AIM OF THE TASK ->
Verbatim reproduction of the entries is required; images must be omitted.

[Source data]
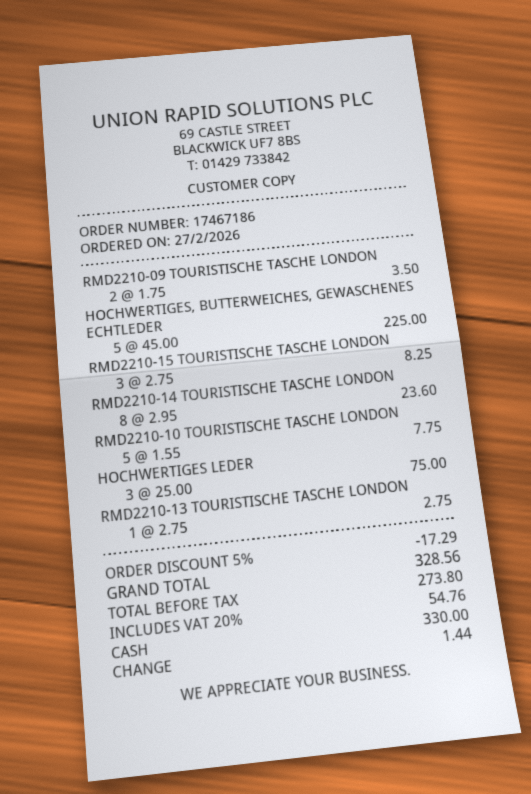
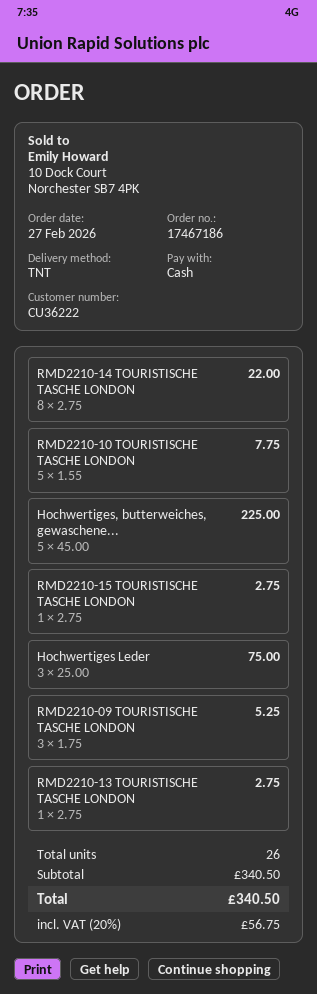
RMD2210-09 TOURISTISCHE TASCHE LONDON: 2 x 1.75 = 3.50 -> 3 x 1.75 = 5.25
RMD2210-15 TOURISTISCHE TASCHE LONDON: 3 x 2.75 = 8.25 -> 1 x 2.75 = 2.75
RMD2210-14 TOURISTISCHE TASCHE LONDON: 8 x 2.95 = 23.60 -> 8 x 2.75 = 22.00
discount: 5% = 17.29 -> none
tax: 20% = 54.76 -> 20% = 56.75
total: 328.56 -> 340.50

RESULT ->
RMD2210-09 TOURISTISCHE TASCHE LONDON: 2 x 1.75 = 3.50 -> 3 x 1.75 = 5.25
RMD2210-15 TOURISTISCHE TASCHE LONDON: 3 x 2.75 = 8.25 -> 1 x 2.75 = 2.75
RMD2210-14 TOURISTISCHE TASCHE LONDON: 8 x 2.95 = 23.60 -> 8 x 2.75 = 22.00
discount: 5% = 17.29 -> none
tax: 20% = 54.76 -> 20% = 56.75
total: 328.56 -> 340.50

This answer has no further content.